Lawyer insists on revealing elements of corruptibility and discrimination in Law on Parties
https://www.ipn.md/en/lawyer-insists-on-revealing-elements-of-corruptibility-and-discrimination-in-law-7965_973842.html
“The law on parties has not undergone anti-corruption expertise. Here is the interest of those who want to be financed,” a lawyer from Chisinau, Mihai Corj, stated at a news conference on Tuesday, February 3. Info-Prim Neo News Agency reports that it is the second conference in which the lawyer asks for instituting a moratorium on financing parties from the the tax-payers’ money, the first being organized on December 26, 2008.
Mihai Corj is especially dissatisfied with article 28 of the Law on Parties which refers to their financing, that is 0.2% of the incomes provided annually in the state budget. The lawyer considers that the provision which stipulates taking into account the number of mandates gathered by parties as a result of local elections (art. 28 (b)) discriminates Balti. Corj says that it is not a second-level territorial administrative unit, as the other districts are.

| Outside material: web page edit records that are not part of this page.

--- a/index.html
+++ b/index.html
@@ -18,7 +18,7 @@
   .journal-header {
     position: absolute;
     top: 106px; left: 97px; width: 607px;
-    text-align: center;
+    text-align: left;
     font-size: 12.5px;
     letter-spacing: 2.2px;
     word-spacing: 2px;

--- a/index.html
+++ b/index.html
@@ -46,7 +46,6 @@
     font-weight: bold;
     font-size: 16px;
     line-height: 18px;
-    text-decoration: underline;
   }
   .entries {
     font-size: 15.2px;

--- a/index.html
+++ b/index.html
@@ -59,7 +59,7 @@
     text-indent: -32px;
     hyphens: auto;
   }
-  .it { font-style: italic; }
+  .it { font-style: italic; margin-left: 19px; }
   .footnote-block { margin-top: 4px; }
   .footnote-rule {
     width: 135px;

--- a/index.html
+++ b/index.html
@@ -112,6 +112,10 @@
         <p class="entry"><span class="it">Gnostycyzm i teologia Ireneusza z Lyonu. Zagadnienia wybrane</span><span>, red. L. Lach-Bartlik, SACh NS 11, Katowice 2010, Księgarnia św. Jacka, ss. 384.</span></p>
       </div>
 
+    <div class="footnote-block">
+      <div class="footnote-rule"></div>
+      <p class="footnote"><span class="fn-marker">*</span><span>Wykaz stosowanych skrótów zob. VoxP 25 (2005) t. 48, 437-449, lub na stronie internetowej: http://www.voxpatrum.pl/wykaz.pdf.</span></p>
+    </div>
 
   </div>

He maintains that while calculating the financing quantum, not the number of mandates obtained must be taken into consideration, but the number of votes.

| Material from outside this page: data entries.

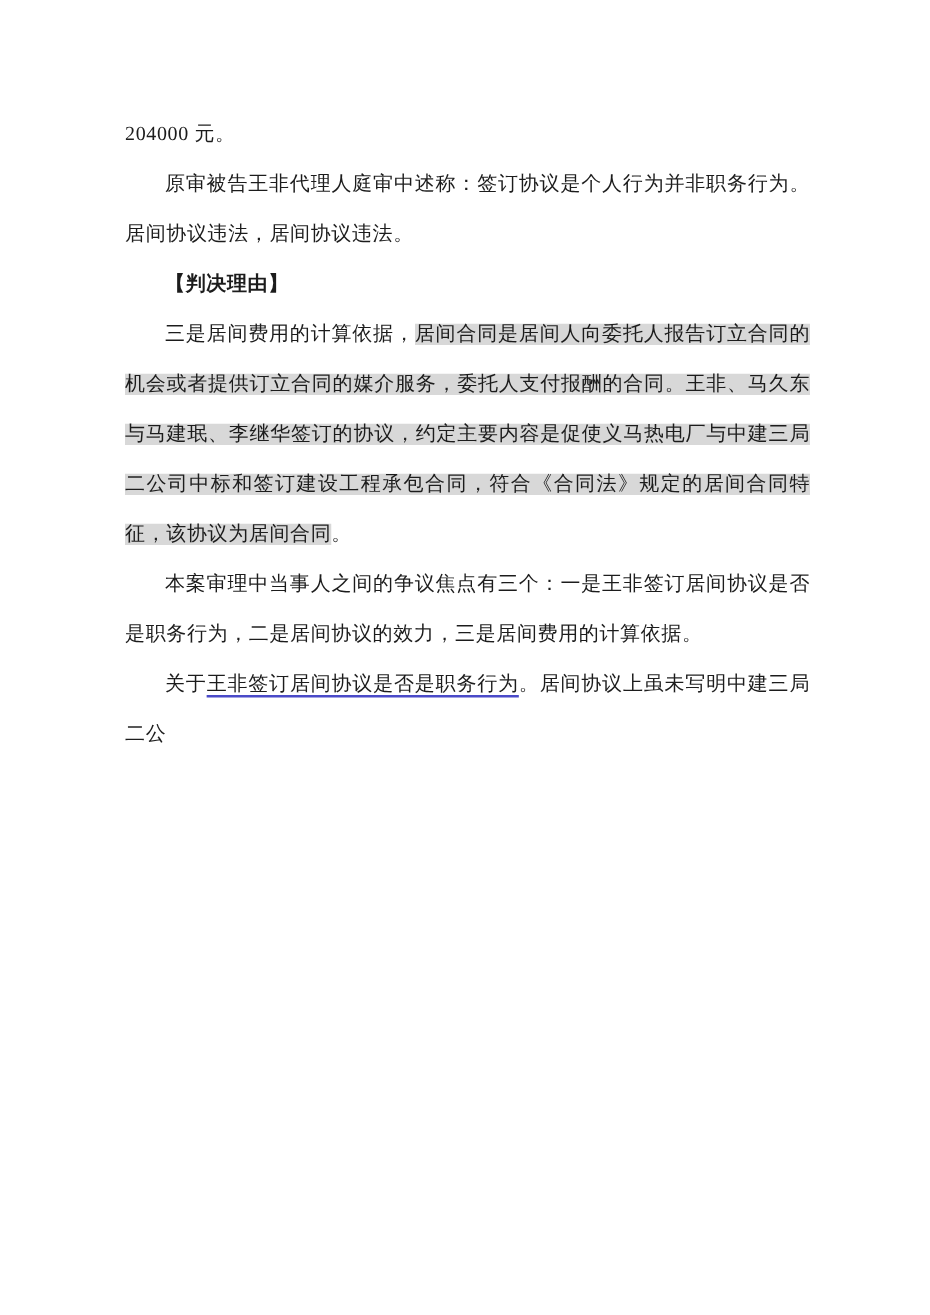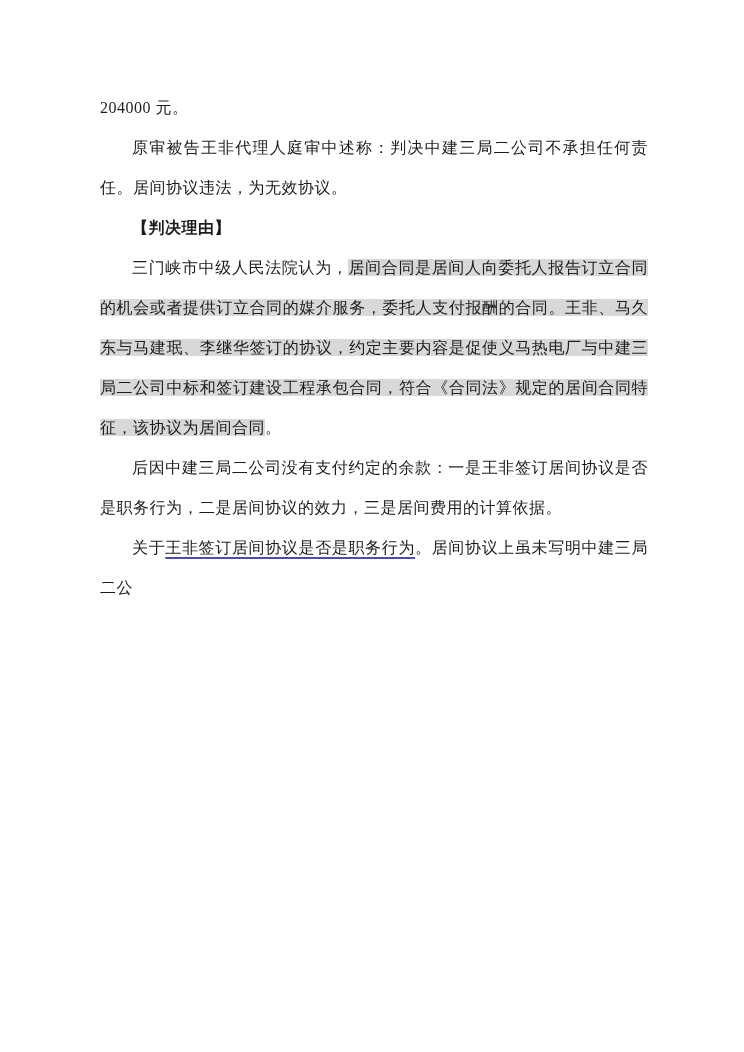--- a/index.html
+++ b/index.html
@@ -54,7 +54,7 @@
 
 
 
-  <p>原审被告王非代理人庭审中述称：判决中建三局二公司不承担任何责任。居间协议违法，为无效协议。</p>
+  <p>原审被告王非代理人庭审中述称：签订协议是个人行为并非职务行为。居间协议违法，居间协议违法。</p>
 
   <p class="heading">【判决理由】</p>
 

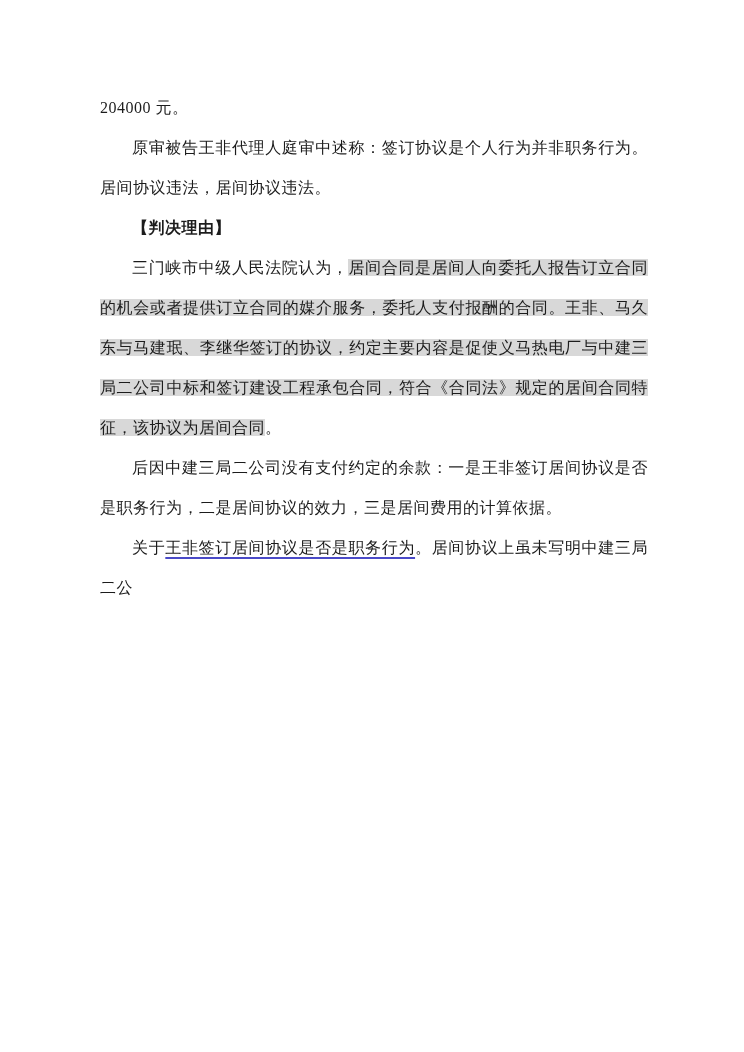--- a/index.html
+++ b/index.html
@@ -58,7 +58,7 @@
 
   <p class="heading">【判决理由】</p>
 
-  <p><span>三门峡市中级人民法院认为，</span><span class="hl">居间合同是居间人向委托人报告订立合同的机会或者提供订立合同的媒介服务，委托人支付报酬的合同。王非、马久东与马建珉、李继华签订的协议，约定主要内容是促使义马热电厂与中建三局二公司中标和签订建设工程承包合同，符合《合同法》规定的居间合同特征，该协议为居间合同</span><span>。</span></p>
+  <p><span>三是居间费用的计算依据，</span><span class="hl">居间合同是居间人向委托人报告订立合同的机会或者提供订立合同的媒介服务，委托人支付报酬的合同。王非、马久东与马建珉、李继华签订的协议，约定主要内容是促使义马热电厂与中建三局二公司中标和签订建设工程承包合同，符合《合同法》规定的居间合同特征，该协议为居间合同</span><span>。</span></p>
 
   <p>后因中建三局二公司没有支付约定的余款：一是王非签订居间协议是否是职务行为，二是居间协议的效力，三是居间费用的计算依据。</p>
 

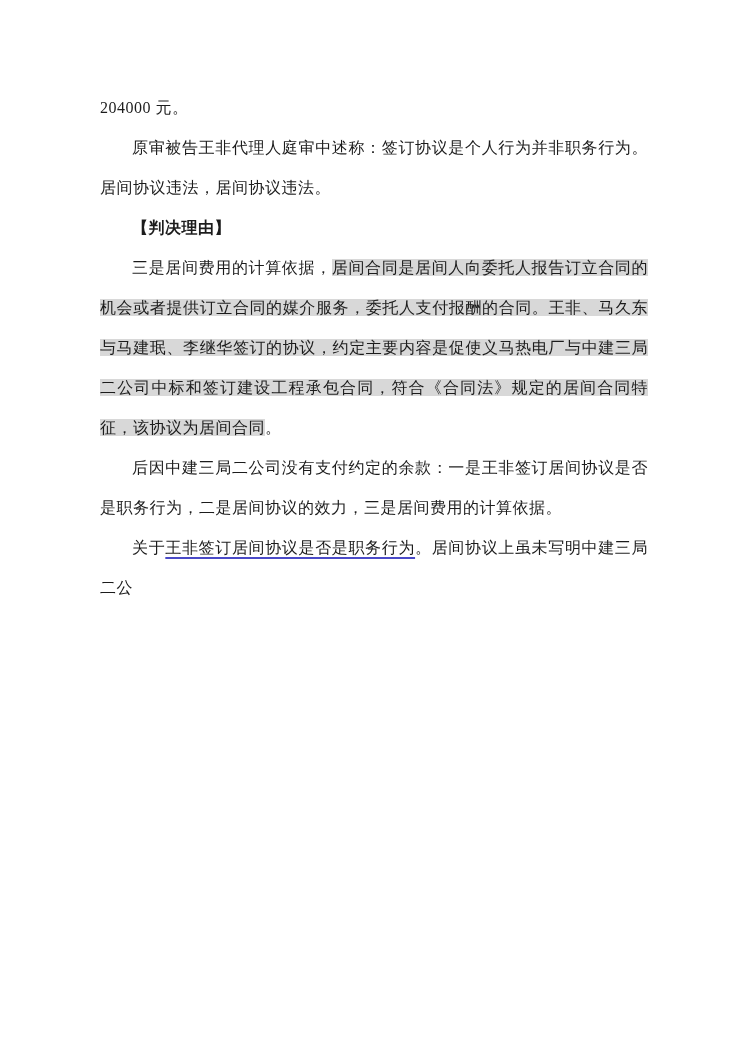--- a/index.html
+++ b/index.html
@@ -60,7 +60,7 @@
 
   <p><span>三是居间费用的计算依据，</span><span class="hl">居间合同是居间人向委托人报告订立合同的机会或者提供订立合同的媒介服务，委托人支付报酬的合同。王非、马久东与马建珉、李继华签订的协议，约定主要内容是促使义马热电厂与中建三局二公司中标和签订建设工程承包合同，符合《合同法》规定的居间合同特征，该协议为居间合同</span><span>。</span></p>
 
-  <p>后因中建三局二公司没有支付约定的余款：一是王非签订居间协议是否是职务行为，二是居间协议的效力，三是居间费用的计算依据。</p>
+  <p>本案审理中当事人之间的争议焦点有三个：一是王非签订居间协议是否是职务行为，二是居间协议的效力，三是居间费用的计算依据。</p>
 
   <p><span>关于</span><span class="ul">王非签订居间协议是否是职务行为</span><span>。居间协议上虽未写明中建三局二公</span></p>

“Have people been asked if they want to support the political parties, or has any poll been made?,” the lawyer wondered. “The most profitable affair in Moldova becomes instituting a political party, where profitability is ensured through funding from the state budget. Corruption has not been born today,” Mihai Corj added.
He believes that supporting the political parties from the state budget should be postponed until Moldova joins the European Union and because of the global economic crisis and the money could be allotted to villages.
Mihai Corj calculates that, by virtue of this law, the parties will be able to get together up to 50 million lei annually till 2013.
In December, 2007, the Parliament adopted a new law on parties, which provides that the parties represented in the parliament and those, having at least 50 mandates in the district-level local councils out of the total number in the country, should be financed from the state budget.